Потом пришла Гражданская война. Остаться чистым, оставаясь действенным, стало невозможно. Можно было уйти, отказаться, молиться за всех, как толстовцы, но тот, кто оставался внутри революционной задачи, должен был научиться смотреть на смерть как на средство. Не на собственную смерть — это было проще. На чужую. На расстрелянного знакомого, разорённый дом, заложника, голодную деревню, женщину, кричавшую, что у неё забрали последнюю курицу. И каждый раз находилась фраза, удерживавшая душу от распада: иначе нельзя, это временно, старое сопротивляется, будущее требует жертв.

Но совесть имеет странный голос. Её можно долго уговаривать, заставить молчать, приучить не мешать работе, объявить пережитком или слабостью интеллигента. Но если её голос настоящий, он не исчезает. Он уходит глубже и начинает грызть человека уже не словами, а бессонницей, головной болью, невозможностью слушать музыку, невозможностью смотреть на ребёнка, который задаёт слишком простые вопросы.

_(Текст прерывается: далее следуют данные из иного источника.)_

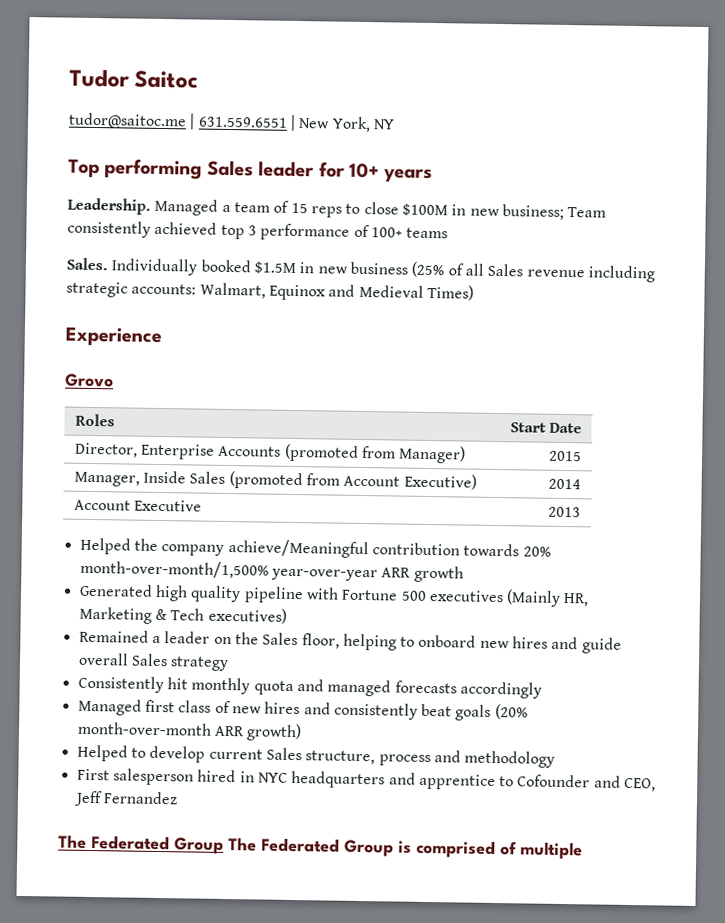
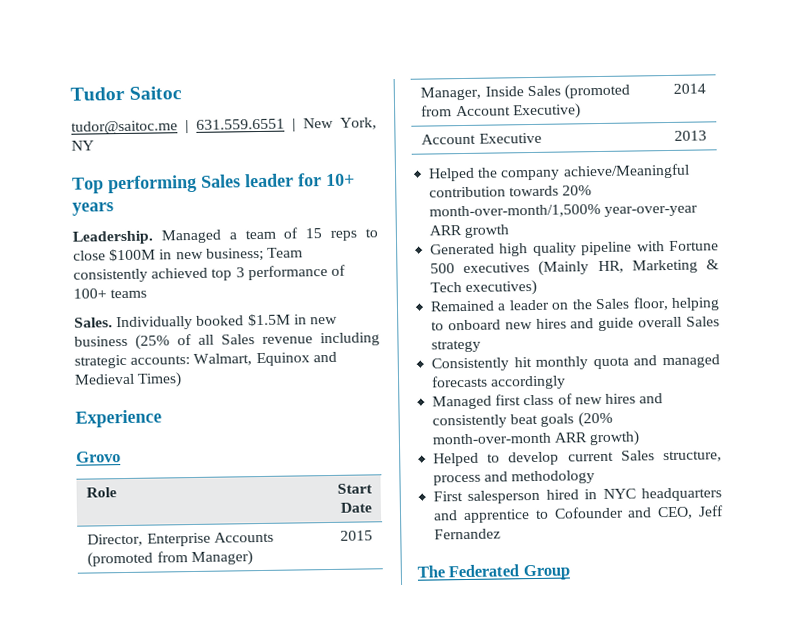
[74,413,115,427] Roles -> [86,487,118,498] Role
[228,837,583,860] The Federated Group is comprised of multiple -> (570, 572) none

Гражданскую Тимофей ещё сумел себе объяснить. Последним же кругом стала коллективизация. Не потому, что до неё не было жестокости — была. Не потому, что он впервые увидел страдание — видел. Но теперь перед ним открылась не чрезвычайная мера, не вынужденный пожар и не военная необходимость, а холодная государственная сила, направленная на разрушение самой толщи народной жизни. Деревня переставала быть образом народа, ради которого всё начиналось, и становилась материалом, который надлежало переломить. И здесь его душа — еврейская по родовой памяти ответственности, христианская по страху греха, толстовская по невозможности оправдать насилие будущим — не нашла последнего убежища.

Он понял, куда всё идёт, и не вынес. Молитва не возвращала ему голоса и не снимала вины — только обнажала то, что он пытался спрятать. Чем чаще он искал прощения, тем яснее видел, что просить его надо не у одного Бога, а у живых и мёртвых: у отца, от которого ушёл; у матери, которую потерял; у крестьян, чьих имён не знал; у Ольги, с которой спорил; у Ларисы, которой оставлял не наследство, а расколотую судьбу.

Ольга пыталась спасать его сначала молитвой, потом тишиной, потом заботой. Ставила перед ним чай, просила поесть, открывала окно, садилась за фортепиано и тихо играла то, что он любил прежде. Однажды, когда она играла, он сказал:

— Не надо.

— Почему?

— Я не имею права это слышать.

Она убрала руки с клавиш.

— На музыку нельзя потерять право.

— Можно.

И она впервые испугалась так, что похолодели пальцы.

Потому что человек, считающий, что потерял право на музыку, уже стоит слишком близко к краю.

Его нашли утром в кабинете на железнодорожной станции. Не дома — и это тоже было страшно. Он ушёл умирать не к Ольге, не к семейному столу, не к скрипке, не туда, где на стене висели знакомые тени, а в холодное служебное пространство своей жизни: к столу с бумагами, которые предстояло и невозможно было подписать, к карте железных дорог, за сохранность которых он отвечал, к запаху угля, масла, чернил и промёрзшего дерева, к окну, за которым проходили составы. К своему профессиональному долгу и той ответственности, которую он больше не хотел нести. Железная дорога, эта великая артерия России, стала последним свидетелем его поражения. Он повесился.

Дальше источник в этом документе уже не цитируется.